What needs to be done |
Each line below should be repeated exactly as written, with no pictures carried over.

(Saved data entries)
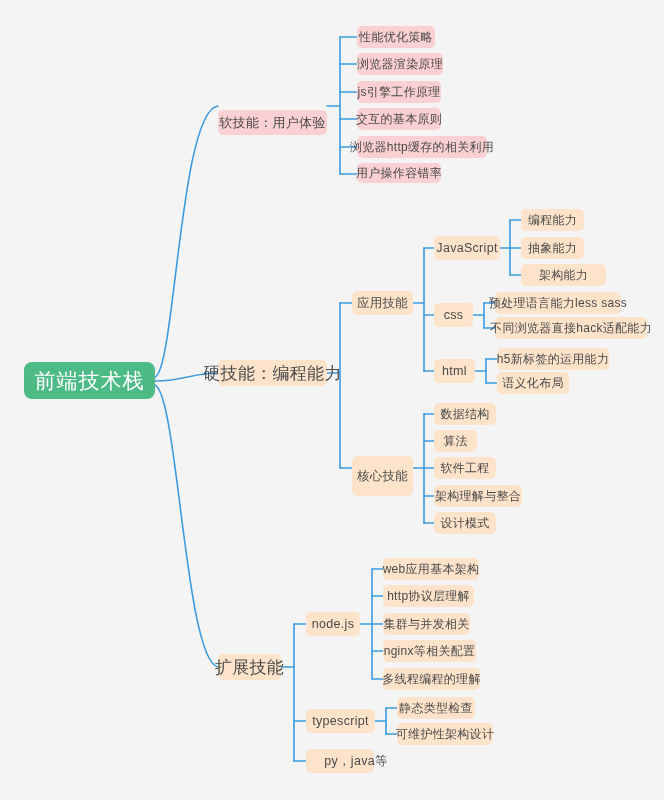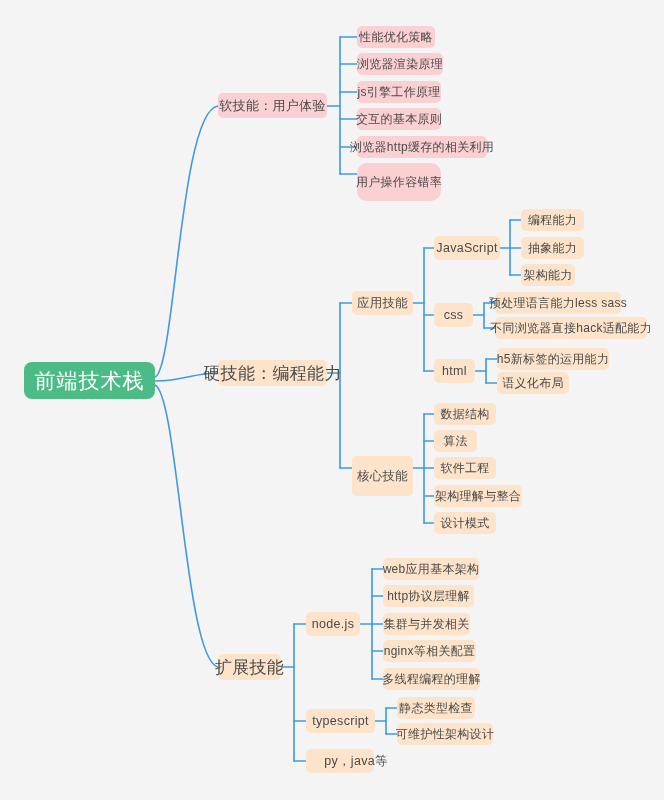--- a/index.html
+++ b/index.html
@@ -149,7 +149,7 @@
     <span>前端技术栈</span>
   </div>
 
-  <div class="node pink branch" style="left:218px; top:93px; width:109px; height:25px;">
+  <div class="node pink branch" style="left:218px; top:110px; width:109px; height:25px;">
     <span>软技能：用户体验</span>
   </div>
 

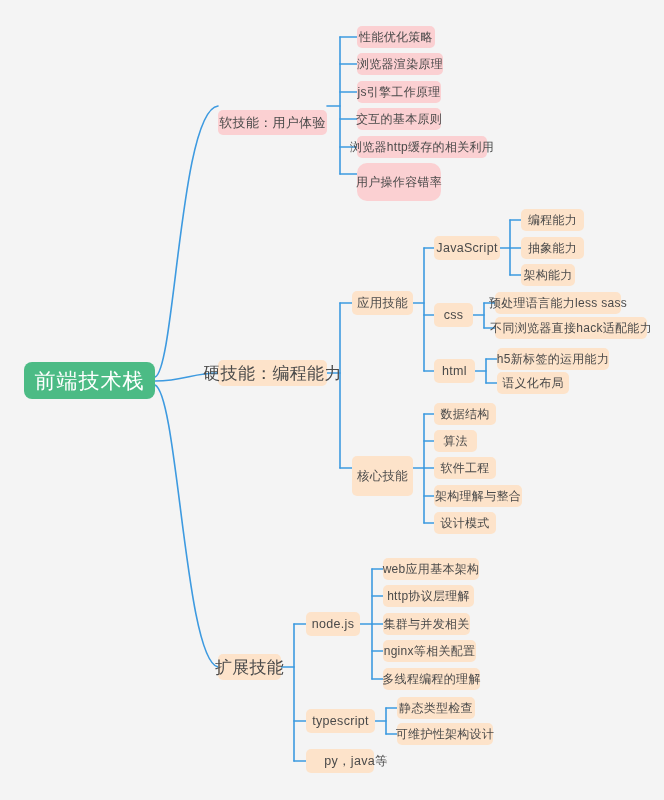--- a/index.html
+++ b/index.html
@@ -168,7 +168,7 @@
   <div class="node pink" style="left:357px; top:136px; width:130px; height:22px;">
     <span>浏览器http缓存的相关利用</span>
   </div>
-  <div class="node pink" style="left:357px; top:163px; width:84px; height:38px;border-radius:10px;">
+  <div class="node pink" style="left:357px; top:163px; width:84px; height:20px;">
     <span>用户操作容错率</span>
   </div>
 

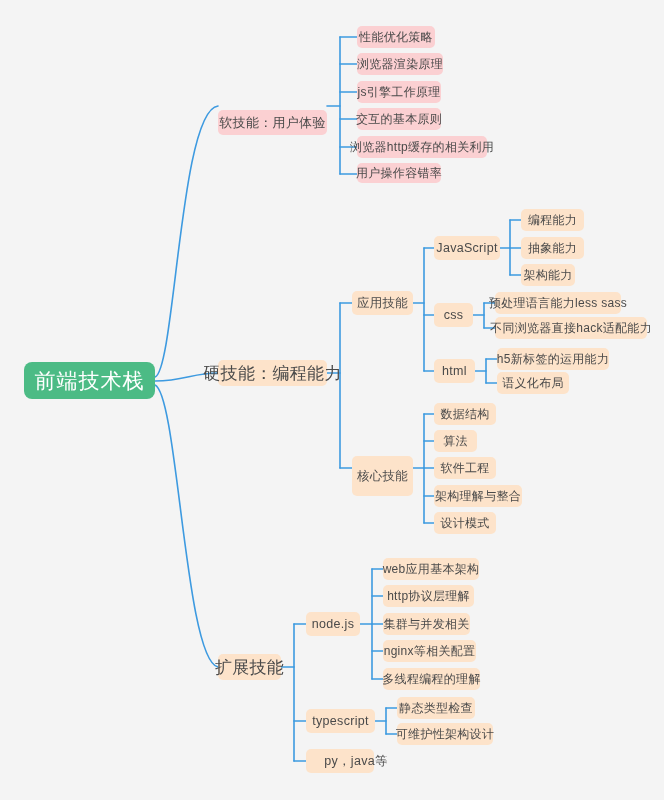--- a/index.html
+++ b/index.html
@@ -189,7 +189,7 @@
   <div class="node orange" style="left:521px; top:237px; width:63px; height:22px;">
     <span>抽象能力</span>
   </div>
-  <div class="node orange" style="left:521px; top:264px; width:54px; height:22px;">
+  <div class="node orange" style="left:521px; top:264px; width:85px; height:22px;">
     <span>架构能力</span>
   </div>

Solution below |
--- a/index.html
+++ b/index.html
@@ -149,7 +149,7 @@
     <span>前端技术栈</span>
   </div>
 
-  <div class="node pink branch" style="left:218px; top:93px; width:109px; height:25px;">
+  <div class="node pink branch" style="left:218px; top:110px; width:109px; height:25px;">
     <span>软技能：用户体验</span>
   </div>
 

--- a/index.html
+++ b/index.html
@@ -168,7 +168,7 @@
   <div class="node pink" style="left:357px; top:136px; width:130px; height:22px;">
     <span>浏览器http缓存的相关利用</span>
   </div>
-  <div class="node pink" style="left:357px; top:163px; width:84px; height:38px;border-radius:10px;">
+  <div class="node pink" style="left:357px; top:163px; width:84px; height:20px;">
     <span>用户操作容错率</span>
   </div>
 

--- a/index.html
+++ b/index.html
@@ -189,7 +189,7 @@
   <div class="node orange" style="left:521px; top:237px; width:63px; height:22px;">
     <span>抽象能力</span>
   </div>
-  <div class="node orange" style="left:521px; top:264px; width:54px; height:22px;">
+  <div class="node orange" style="left:521px; top:264px; width:85px; height:22px;">
     <span>架构能力</span>
   </div>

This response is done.